Functional magnetic resonance imaging (fMRI) is a type of brain imaging that measures the change of oxygen in the blood due to the activity of neurons. The resulting data can be visualized as a picture of the brain with colored representations of activation.
Molecular measures
[edit]Although this may be seen as similar to neuroimaging techniques, molecular measures help to enhance areas of activation that would otherwise be indecipherable to neuroimaging. One such technique that aids in both the temporal and visual resolution of fMRI is the blood-oxygen-level dependent (BOLD) response. Changes in the BOLD response can be seen when there is differing levels of activation in suspected areas of functioning. Energy is supplied to the brain in the form glucose and oxygen (which is transferred by hemoglobin). The blood supply is consistently regulated so that areas of activation receive higher amounts of energy compared to areas that are less activated.[47] In positron emission tomography, the use of radionuclides (isotopes with short half lives) facilitates visual resolution. These radionuclides are attached to glucose, water and ammonia so that easy absorption into the activated brain areas is accomplished. Once these radioactive tracers are injected into the bloodstream, the efficiency and location of chemical processes can be observed using PET.[48]

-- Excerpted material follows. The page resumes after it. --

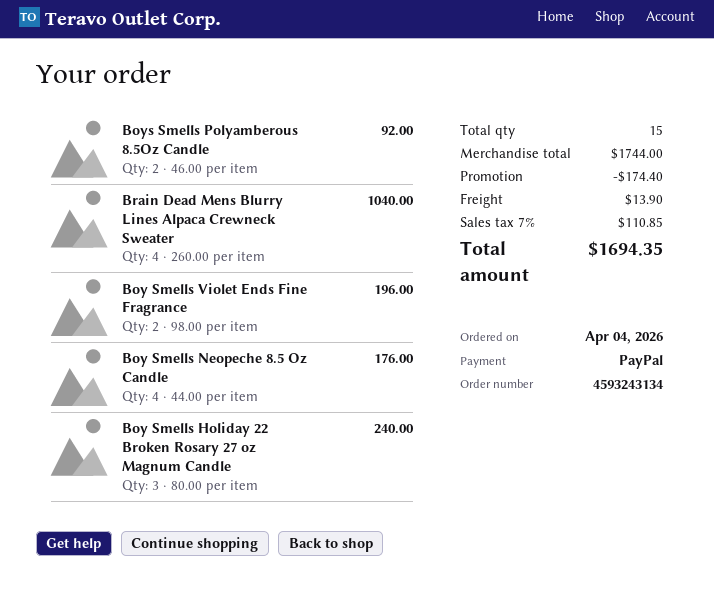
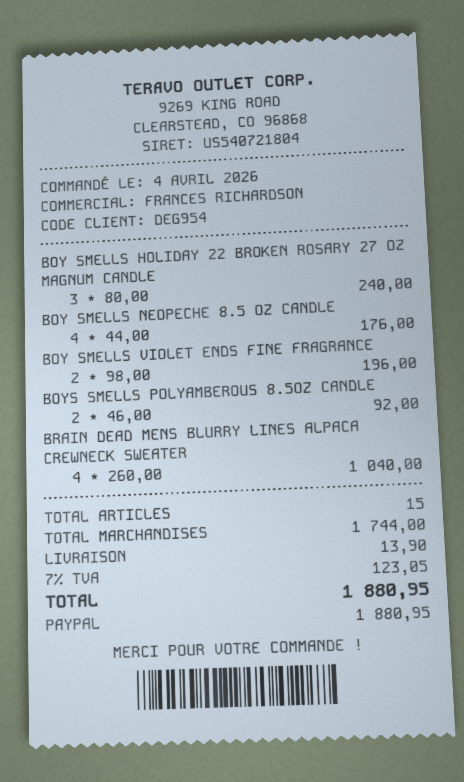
discount: 174.40 -> none
tax: 7% = 110.85 -> 7% = 123.05
total: 1694.35 -> 1880.95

Methods of measuring sleep
[edit]Electrophysiological measures
[edit]The main method of measuring sleep in humans is polysomnography (PSG). For this method, participants often must come into a lab where researchers can use PSG to measure things such as total sleep time, sleep efficiency, wake after sleep onset, and sleep fragmentation. PSG can monitor various body functions including brain activity (electroencephalography), eye movement (electrooculography), muscle movement (electromyography), and heart rhythm (electrocardiography).

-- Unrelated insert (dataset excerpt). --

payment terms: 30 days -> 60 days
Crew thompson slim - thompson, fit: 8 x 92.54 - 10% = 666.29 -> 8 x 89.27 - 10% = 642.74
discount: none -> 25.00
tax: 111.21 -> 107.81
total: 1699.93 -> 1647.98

Electroencephalography (EEG) is a procedure that records electrical activity along the scalp. This procedure cannot record activity from individual neurons, but instead measures the overall average electrical activity in the brain.
Electrooculography (EOG) measures the difference in electrical potential between the front and the back of the eye. This does not measure a response to individual visual stimuli, but instead measures general eye movement.

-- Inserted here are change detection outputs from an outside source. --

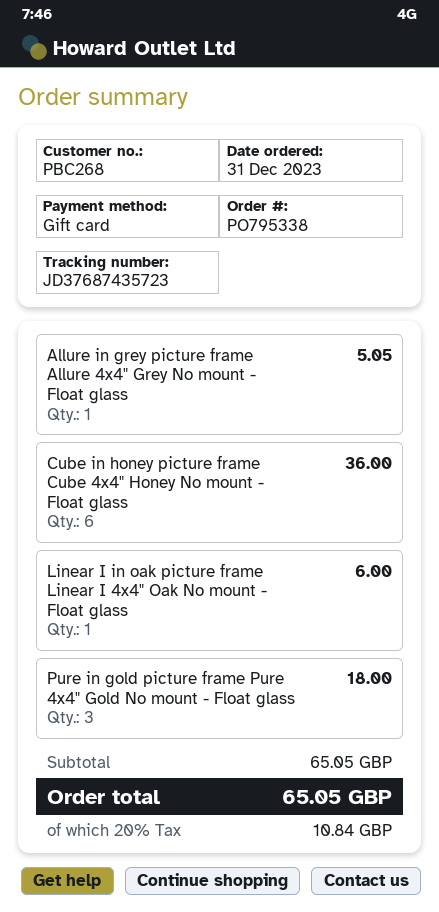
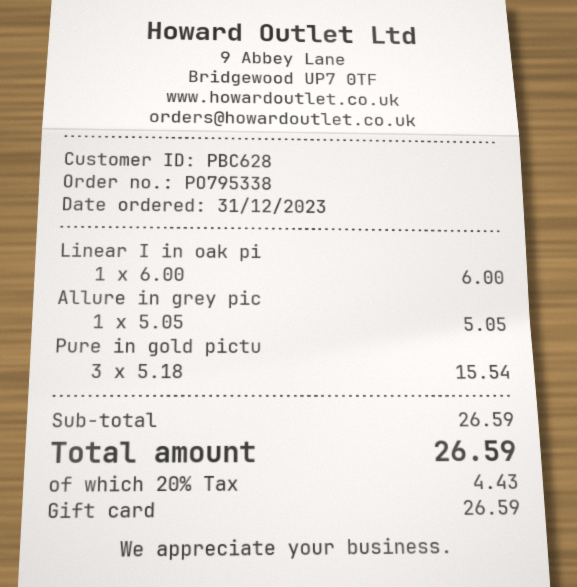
customer number: PBC268 -> PBC628
Cube in honey picture frame Cube 4x4" Honey No mount - Float glass: 6 for 36.00 -> none
Pure in gold picture frame Pure 4x4" Gold No mount - Float glass: 3 for 18.00 -> 3 for 15.54
subtotal: 65.05 -> 26.59
tax: 20% = 10.84 -> 20% = 4.43
total: 65.05 -> 26.59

Electromyography (EMG) is used to records the electrical activity of skeletal muscles. A device called an electromyograph measures the electrical potential of muscle cells to monitor muscle movement.
Electrocardiography (ECG or EKG) measures the electrical depolarization of the heart muscles using various electrodes placed near the chest and limbs. This measure of depolarization can be used to monitor heart rhythm.
Behavioural measures
[edit]Actigraphy is a common and minimally invasive way to measure sleep architecture. Actigraphy has only one method of recording, movement. This movement can be analyzed using different actigraphic programs. As such, an actigraph can often be worn similarly to a watch, or around the waist as a belt. Because it is minimally invase and relatively inexpensive, this method allows for recordings outside of a lab setting and for many days at a time. But, actigraphy often over estimates sleep time (de Souza 2003 and Kanady 2011).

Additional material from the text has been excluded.